Left to right: Luna Lu, Arvind Raman, John W. Sutherland, and Patrick J. Wolfe pose at the Purdue College of Engineering's reception on April 28, 2023 in the Neil Armstrong Hall of Engineering.
At the reception honoring his election to the National Academy of Engineering, Sutherland discussed what led him to pursue sustainable manufacturing.
"When I assumed my first faculty position, I spoke with many university and industry colleagues," Sutherland explains. "One exasperated environmental engineering faculty member related that much of their time was spent cleaning up the waste streams created by manufacturing. In other words, they were having to develop add-on engineering systems to contain, control, and treat waste streams so as to reduce the amount and toxicity of waste being released by manufacturing facilities. I realized that this was analogous to how companies used inspection to contain and mitigate, but not eliminate their quality problems. So, at that point I decided I would start doing research to combat sources of waste in manufacturing. Over time these process innovations almost always help companies be more competitive in addition to reducing their environmental impact."

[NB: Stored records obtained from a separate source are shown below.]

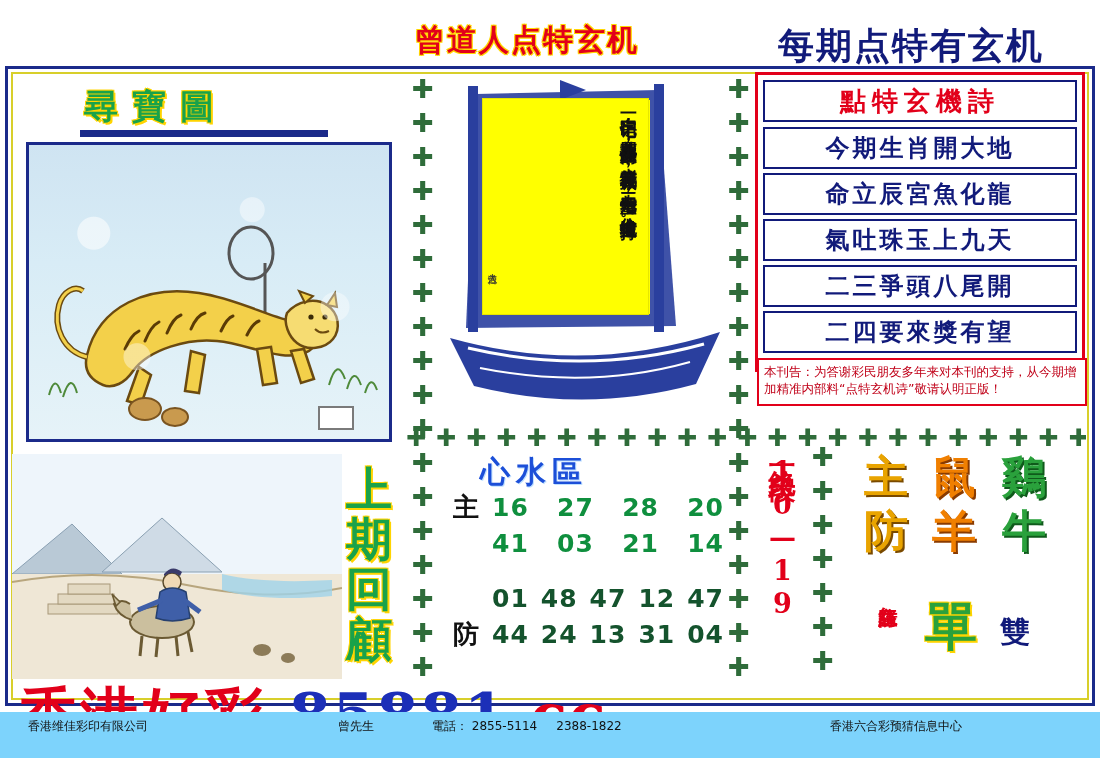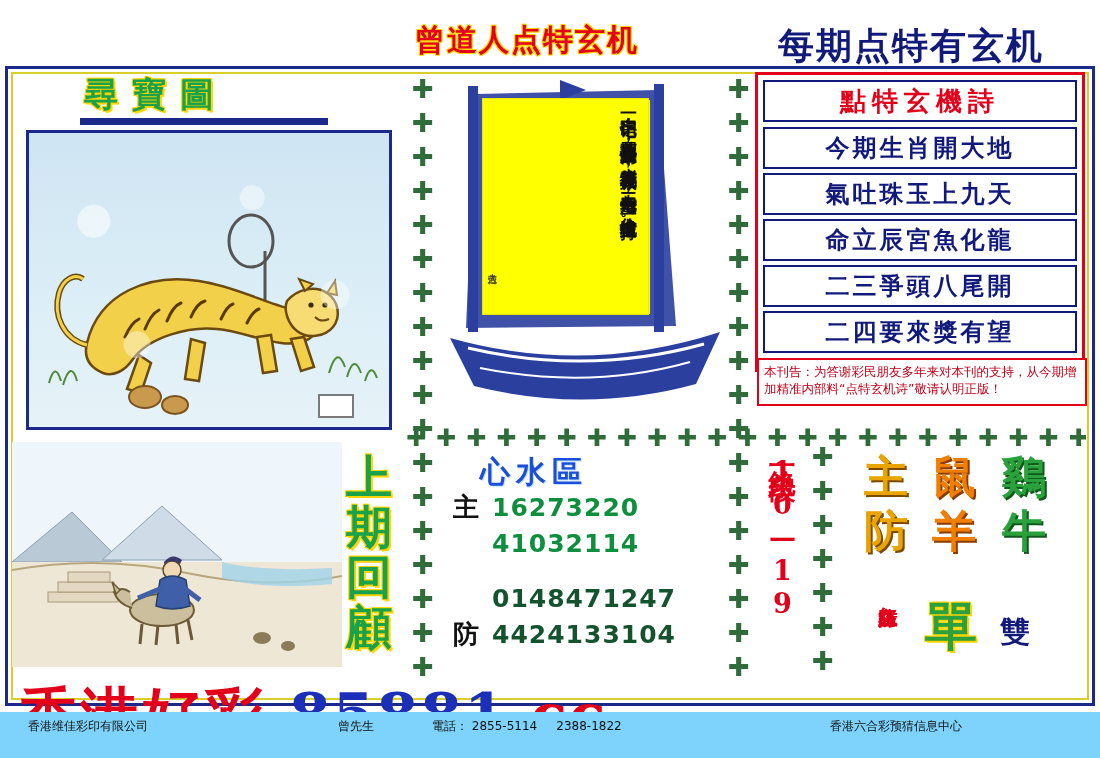"尋寶圖" .left-col { top: 62px -> 74px }
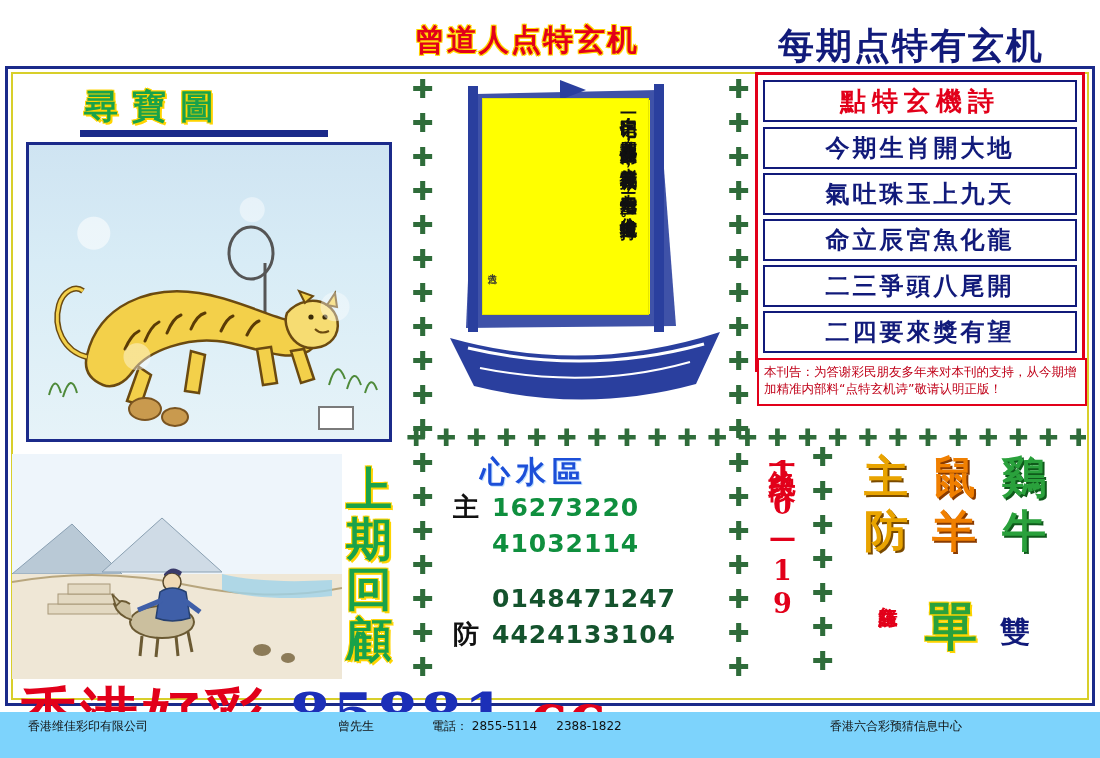"氣吐珠玉上九天" div.poem-row { order: before "命立辰宮魚化龍" -> after "命立辰宮魚化龍" }
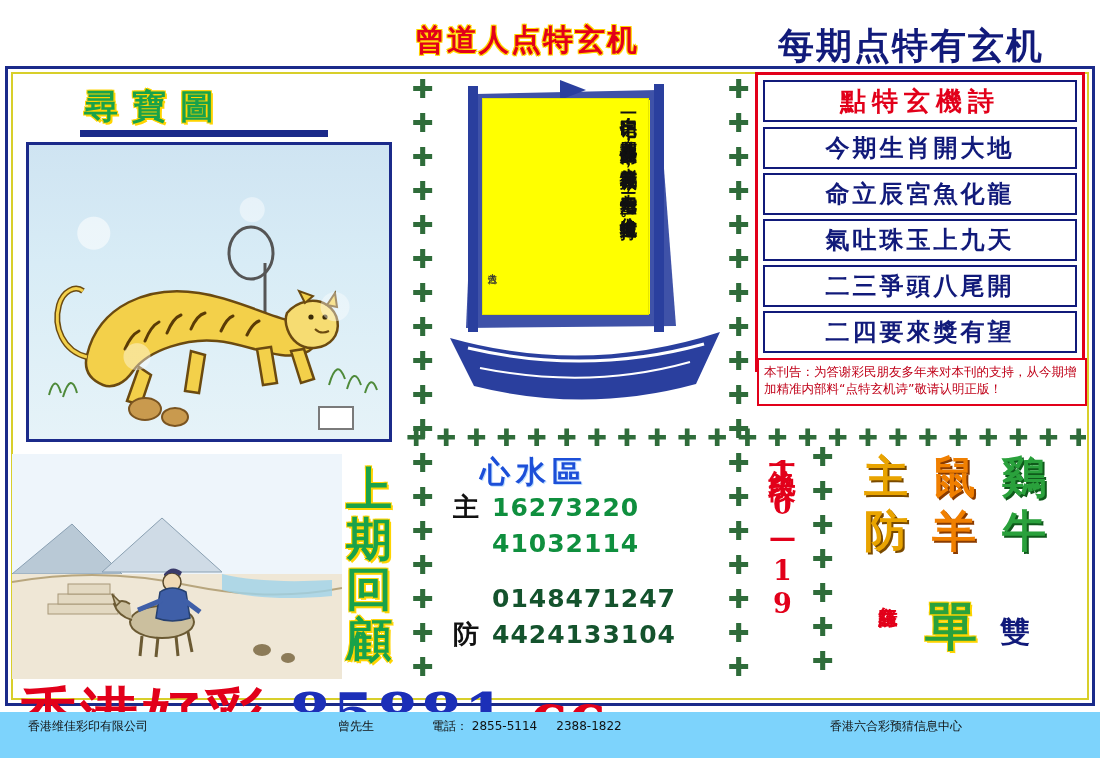"16" .nvals { justify-content: flex-start -> space-between }
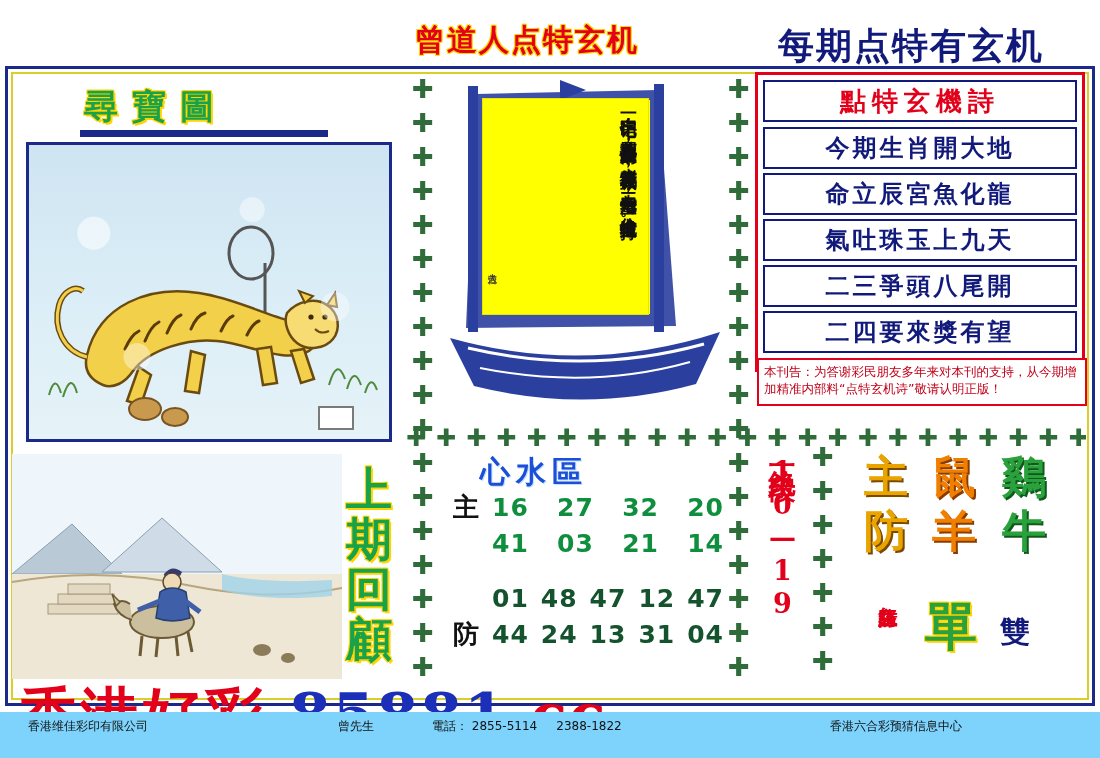"32" span { text: 32 -> 28 }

Watch the reception honoring John W. Sutherland's election to the NAE on April 28, 2023.
Sutherland has collaborated with scores of company partners and been supported by many government agencies on numerous research projects. He has conducted studies to reduce the environmental footprint of manufacturing processes that identified key factors and mechanisms associated with energy consumption, cutting fluids and aerosol formation. He has been a leader in rethinking product life cycles and how end-of-life products are managed. More recently, he has investigated green manufacturing planning, which combines environmentally oriented considerations with traditional measures of productivity.
In addition to making environmental sustainability a critical manufacturing consideration, Sutherland has made substantial contributions to engineering education. He has instructed thousands of students in engineering courses and mentored over 100 graduate students. He has published more than 400 papers in various journals and conference proceedings and co-authored a textbook titled, Statistical Quality Design and Control: Contemporary Concepts and Methods.
Sutherland ended his reception remarks by thanking the many individuals who helped him reach this career milestone, including his wife Brenda, their daughters Jenny and Beth, and his graduate advisor, Richard DeVor.